I pull my hoodie over my head, dropping it to the floor at my feet, the heat of the hospital finally becoming too much for me.

It's been a little over five hours since she went into surgery and not only am I confused, but so is everyone else due to the fact we all thought appendicitis surgery was a simple procedure that only took around two hours max.

Isn't appendicitis a very common illness?

"You wanna go get a coffee?" Louis asks quietly, nudging me. I sigh, looking at him, yet nod. The two of us quietly make our way downstairs, not wanting to disturb a sleeping Perrie, Liam and Caitlin.

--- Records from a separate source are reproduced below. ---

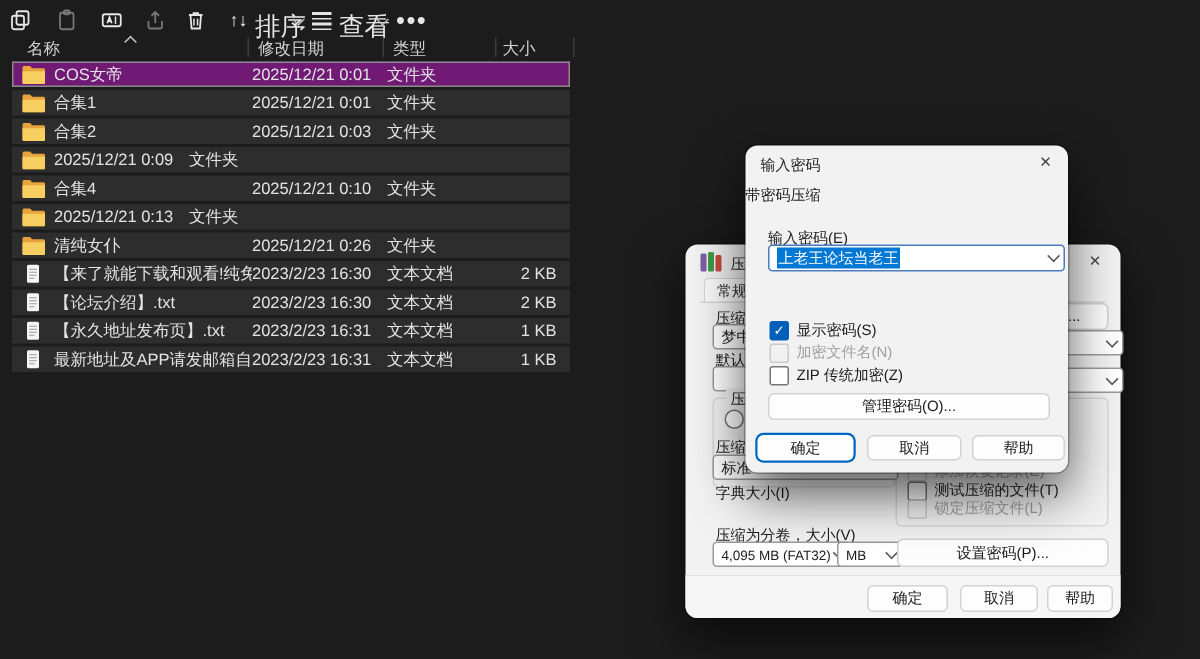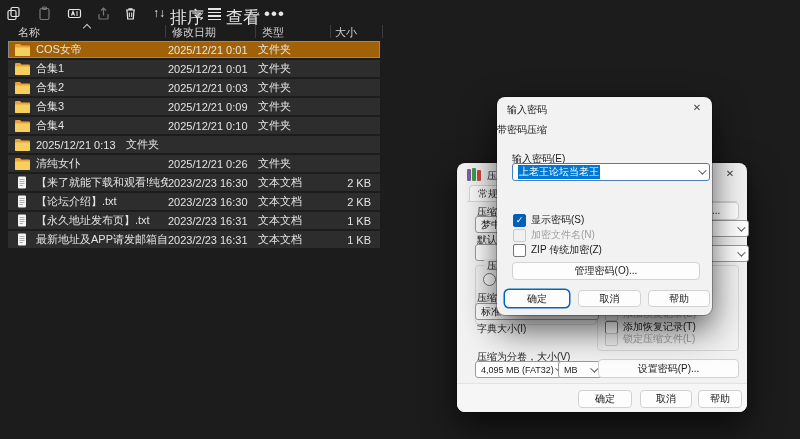--- a/index.html
+++ b/index.html
@@ -19,7 +19,7 @@
   .caret-up{position:absolute;top:-4px;left:84px;width:5px;height:5px;border-left:1px solid #c8c8c8;border-top:1px solid #c8c8c8;transform:rotate(45deg);}
   #filelist{position:absolute;top:41px;left:8px;width:372px;}
   .row{display:flex;align-items:center;height:17px;margin-bottom:2px;background:#2d2d2d;font-size:11px;color:#e3e3e3;}
-  .row.selected{background:#a16207;outline:1px solid #8a8a8a;outline-offset:-1px;}
+  .row.selected{background:#701a75;outline:1px solid #8a8a8a;outline-offset:-1px;}
   .ficon{width:16px;height:13px;margin-left:6px;margin-right:6px;flex:0 0 auto;}
   .ficon.ic-file{display:none;}
   .row.is-file .ic-file{display:block;}

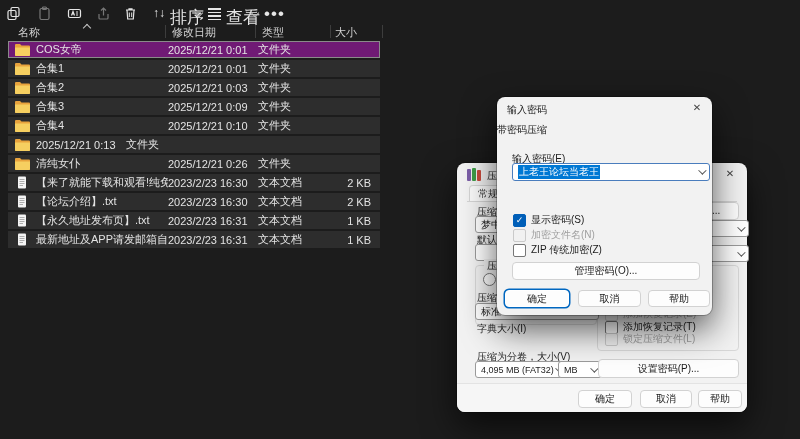--- a/index.html
+++ b/index.html
@@ -164,7 +164,6 @@
           <path d="M1 4.5 h15 V12 a1 1 0 0 1 -1 1 H2 a1 1 0 0 1 -1 -1 Z" fill="#f6cf60"></path>
         </svg>
 
-        <span class="c-name">合集3</span>
         <span class="c-date">2025/12/21 0:09</span>
         <span class="c-type">文件夹</span>
         <span class="c-size"></span>

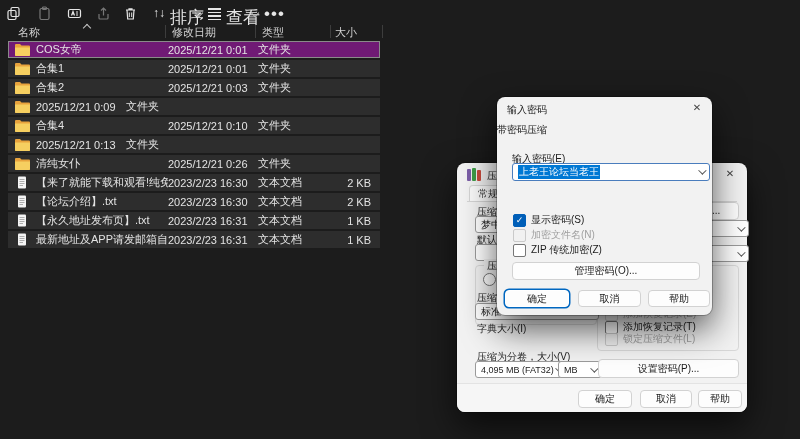--- a/index.html
+++ b/index.html
@@ -304,7 +304,7 @@
     </span>
     <span class="cb" style="left:148px;top:157px">
       <span class="box"></span>
-        <span>添加恢复记录(T)</span>
+        <span>测试压缩的文件(T)</span>
     </span>
     <span class="cb dis" style="left:148px;top:169px">
       <span class="box"></span>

The two of us get a coffee from the machine, considering the café is closed due to the time. "You alright man?" He asks as we begin to slowly make our way back through the hospital to get to the floor Freya's on.

"You were in her life first man, how are you holding up?" I ask him.

He smiles at me, shaking his head. "I don't love her like you do. Being her best friend and caring for her like that is two completely different things, so the real question is, how are you holding up?" I shrug, not having an answer, but having the think about it first.

"Have you ever though about Freya that way?" I ask, curious, completely changing our topic.

"What way?"

"The way I think about her. Like, did you ever have feelings for her? Maybe not love her, but like her. Care for her more than a best friend should?"

"When I first met Freya, it was that camp in London. Even at fourteen, she had heads turning. She's stunning Niall, I know, trust me I definitely know, but besides that small attraction I felt towards her when I first met her, It quickly dissipated and I started to see her as a little sister."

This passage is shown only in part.